Tender is the third and final instalment in the author’s ‘involuntary trilogy’ which started with Die, My Love and Feebleminded. It is, once again, set in and around a remote home in rural France. The bucolic surrounds – cow pasture, woodland and vineyards – offer a stark contrast to the protagonist whose lusts and passions often veer into violence.
The story is narrated by a mother who is trying to raise her teenage son while barely controlling her desperate and carnal desires for her married lover – she grows frenzied when the man will not prioritise their affair as she demands. The boy regularly misses school – the pair have police records, coming under the radar of social services. The woman has vivid dreams that merge with her lived experiences. She struggles to contain her reactions when erotic appetites are not sated.

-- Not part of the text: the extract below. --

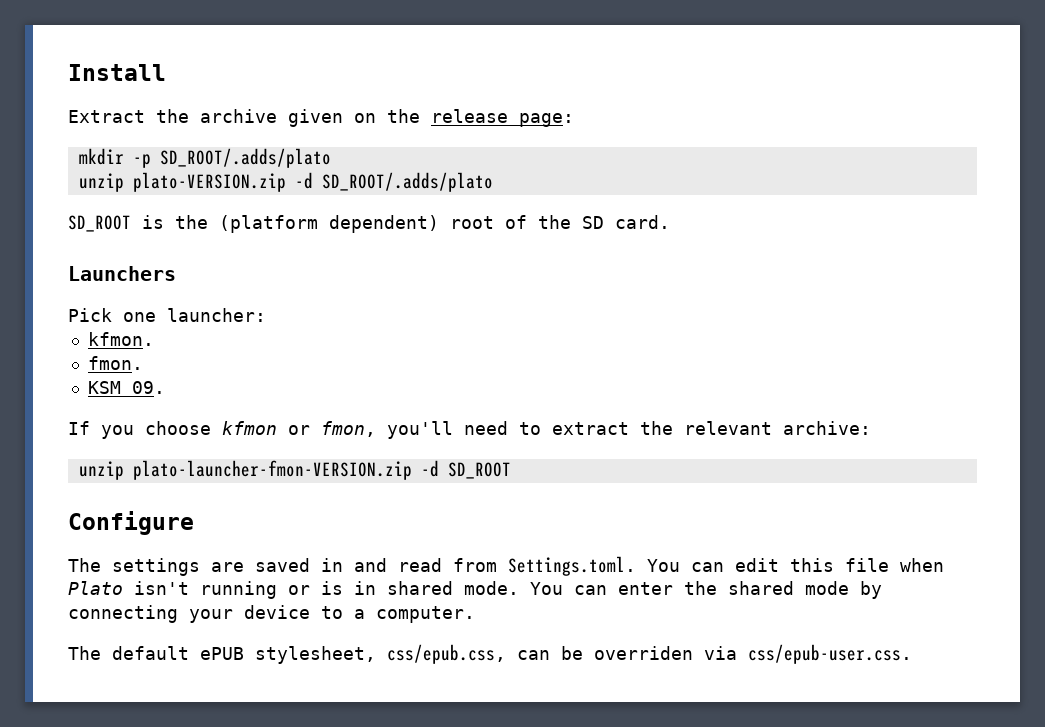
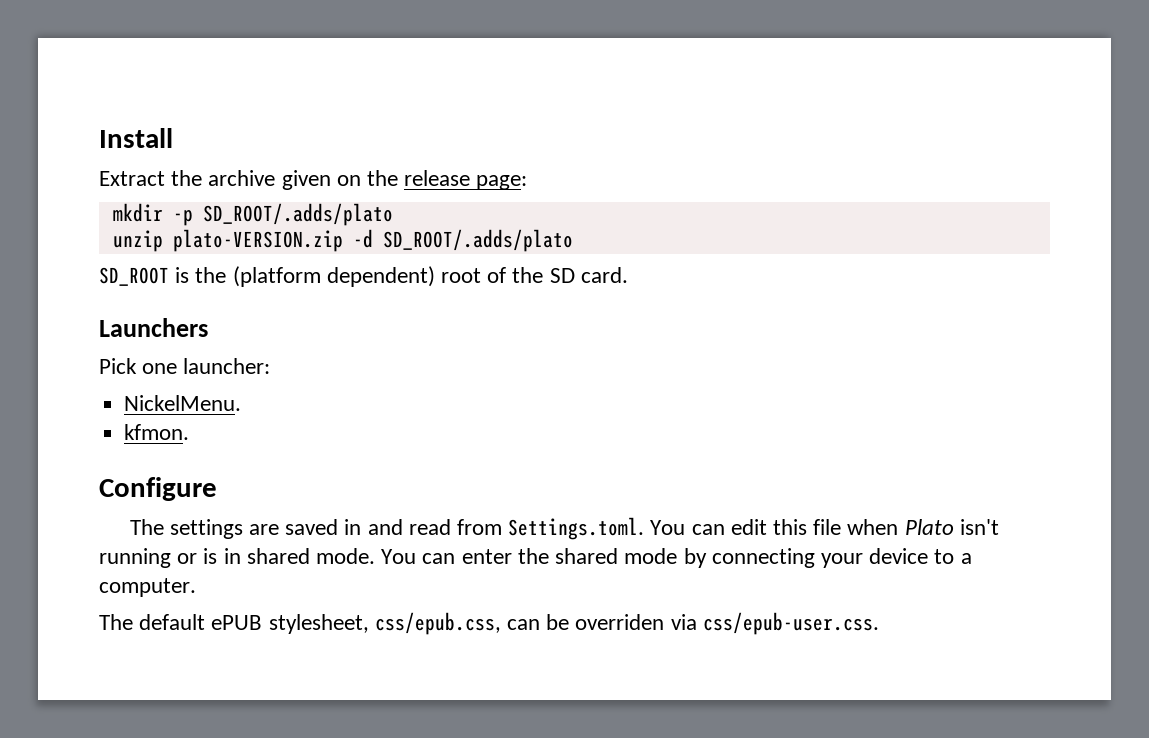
(266, 315) none -> [124,395,242,411] // NickelMenu.
[87,356,143,370] [87,381,165,394] [68,421,871,439] [78,460,511,480] // fmon. // KSM 09. // If you choose kfmon or fmon, you'll need to extract the relevant archive: // unzip plato-launcher-fmon-VERSION.zip -d SD_ROOT -> (190, 432) none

“this uncontainable fury across furrowed fields, groves of trees and every few miles a tantrum”
The mother’s behaviour is often reckless, sometimes cruel and regularly neglectful. She states a wish that she could keep her house in a better state, provide more regular food for her son and pay him more attention. Her days, though, pass at seemingly breakneck speed as she careers from one ill-thought action to another. There is a disturbing sexual tension at times in descriptions of filial interactions. It remained unclear to me what was being shared.
The son wishes to support his mother but struggles to keep up with her volatility. She tussles with the need to let go when he leaves her for time with his peers.
“They ride away, their exhaust pipes waking the families with him their new conscript. I stand up and walk through the house, still not dressed. I’m no more than the sound of an insect’s wing. Old age is a shipwreck.”
The woman tries to persuade her son to attend school then takes him off on a road trip that goes nowhere. The boy sides with his mother against her lover but is left on his own when it suits.
All of this is told in prose that sparks and burns with unsentimental candour. In many ways it is disjointed, yet this suits the recounted events unfolding through memory, action and regret. What comes across clearly is the fury and desperation of a beautiful woman who is libidinous yet inexorably aging. She may love her son but has needs of her own that she needs to assuage.
A short and powerful read that puts a labile woman front and centre – she is a mother but also herself. There may be discomfort in some of the attitudes expressed – towards immigrants, gypsies, illegals – but the raw honesty captures and pierces with its taut expression of emotions rarely confessed.
My copy of this book was provided gratis by the publisher, Charco Press.